After finding the line with "height: 30px ->" in the data below, set down exactly each line through the one with "left: 268px ->", inclusive, and stop there.

> **PROVIDED RECORDS**
# # # # #
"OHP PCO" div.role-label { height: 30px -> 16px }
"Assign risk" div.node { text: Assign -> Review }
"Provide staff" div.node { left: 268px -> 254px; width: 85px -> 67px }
# # # # #
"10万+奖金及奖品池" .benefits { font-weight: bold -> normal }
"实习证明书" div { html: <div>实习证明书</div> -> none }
# # # # #
> **SOLUTION TO THIS TASK**
"OHP PCO" div.role-label { height: 30px -> 16px }
"Assign risk" div.node { text: Assign -> Review }
"Provide staff" div.node { left: 268px -> 254px; width: 85px -> 67px }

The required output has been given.